As of now, those are my specs, and they won't be changing soon. So I'm trying to find ways to speed up my process (aka building mini templates that squeeze my CPU quite a bit) and was wondering what those of you with similar specs are doing to speed up yours.

DJM


----------



## Alex Fraser (Apr 6, 2020)

As my 2011 iMac just died (@miket !) I've just I've ordered a MBP with 16gb as a replacement, so following with interest.

My plan is to run a "disabled track" setup in Logic, loading only as needed albeit off a fast SSD.


----------



## sIR dORT (Apr 6, 2020)

Alex Fraser said:


> My plan is to run a "disabled track" setup in Logic, loading only as needed albeit off a fast SSD.
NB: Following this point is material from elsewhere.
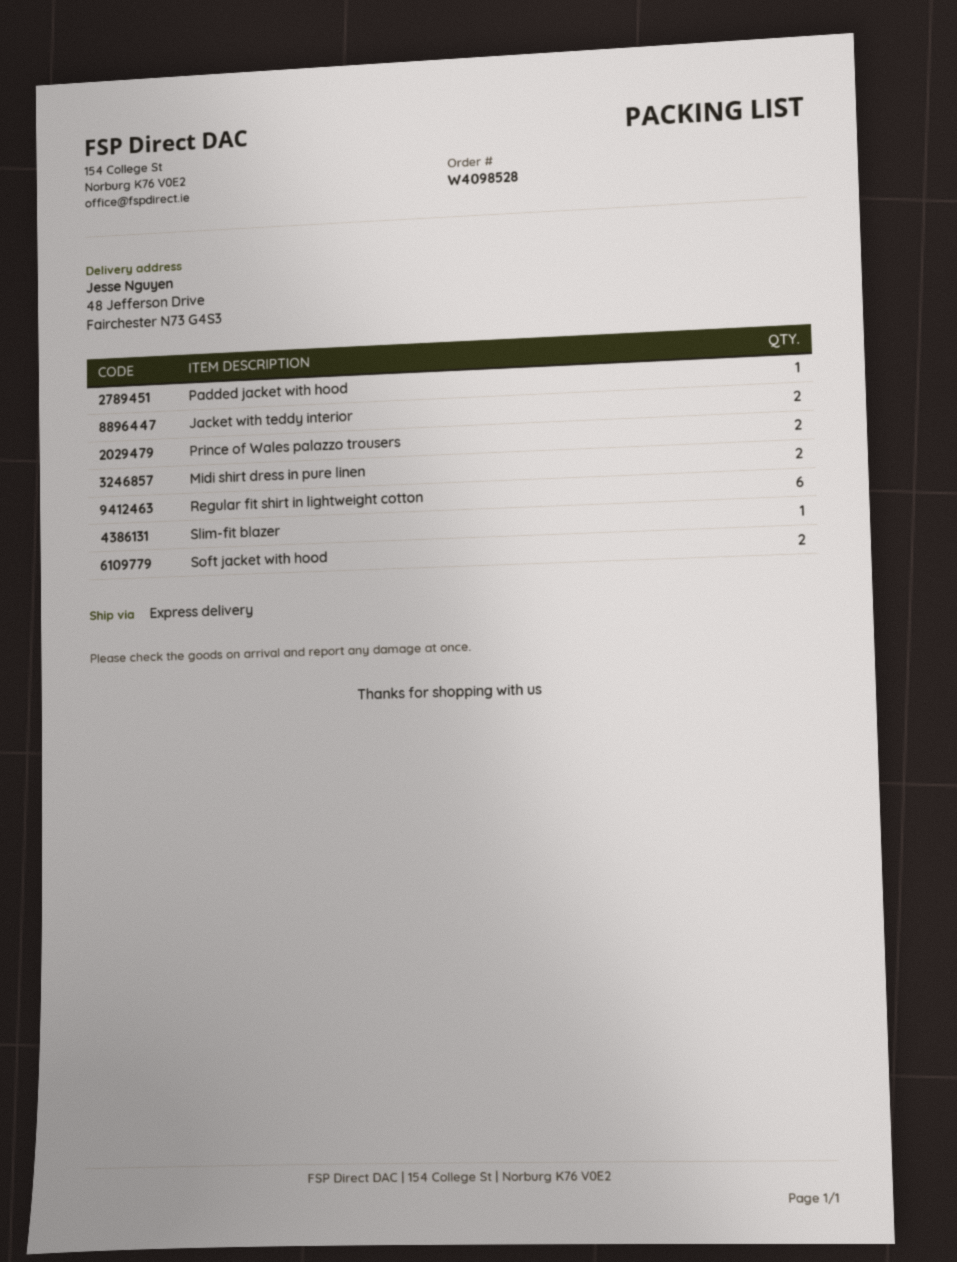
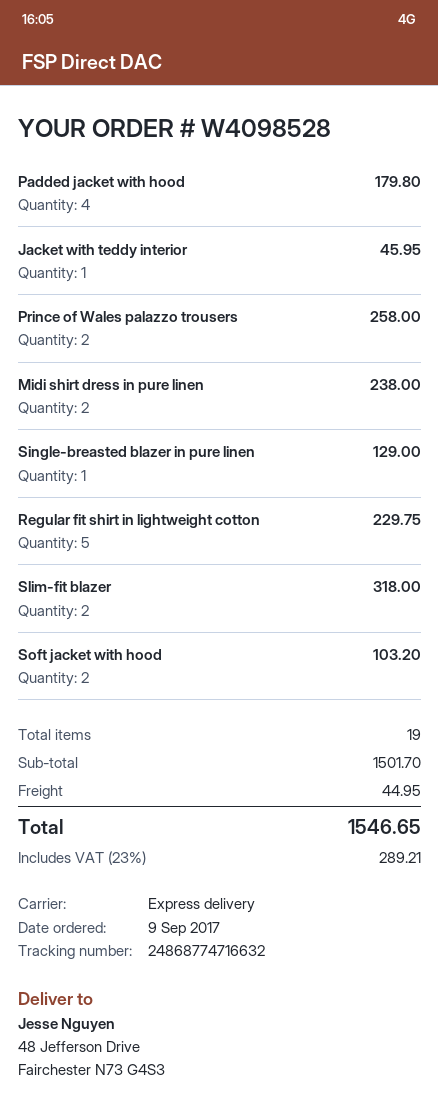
Padded jacket with hood: 1 -> 4
Jacket with teddy interior: 2 -> 1
Regular fit shirt in lightweight cotton: 6 -> 5
Slim-fit blazer: 1 -> 2
Single-breasted blazer in pure linen: none -> 1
I've found that for me (using HWO, particularly the strings) that's the only way to keep it running somewhat smoothly.


----------



## dzilizzi (Apr 6, 2020)

I picked up VSL SE 1/1Plus for the main sounds and just use better libraries for anything that stands out. I also would bounce or freeze tracks to use less RAM/CPU whenever possible. Disable the midi track, but don't delete. You can always re-bounce if needed.


----------



## CT (Apr 6, 2020)

Alex Fraser said:


> As my 2011 iMac just died (@miket !) I've just I've ordered a MBP with 16gb as a replacement, so following with interest.
> 
> My plan is to run a "disabled track" setup in Logic, loading only as needed albeit off a fast SSD.



I'm so sorry. Now I'm terrified.


----------



## Duncan Krummel (Apr 6, 2020)

I ran a mid-2012 MacBook Pro with 16Gb of RAM up until about a year and a half ago (got it in mid 2012 too, so it’s been a minute). Mostly using EWSO during that time, and the HWO libraries near the end. The ESWO stuff is pretty light of course, but despite how notoriously resourceful hefty the HWO libraries could be, I was just fine. Now I don’t use templates ever, never liked the idea. So I’m typically running projects that only contain the tracks I need. Freezing, bouncing in place, opting for lighter patches (still don’t use the Powerful System patches in the HWS library), and keeping a high buffer rate all help to lighten the load.

I still do everything on a MacBook Pro, only now have the luxury of running 32Gb. You’ll definitely feel the bottleneck that 16Gb can be at times, but unless your workflow is unnecessarily bloated from the get-go, there are workarounds that are there and are simple to use. Hardly feel like workarounds after a while, just part of an effective workflow.


----------



## Alex Fraser (Apr 6, 2020)

miket said:


> I'm so sorry. Now I'm terrified.


It was the main HD. The first warning was a 30 minute boot time(!) followed by some loud clicks. Then nothing.

I managed to boot into safe mode from a Time Machine backup and reinstall the OS onto an external SSD (which made the iMac run about a zillion times faster - you should try it.)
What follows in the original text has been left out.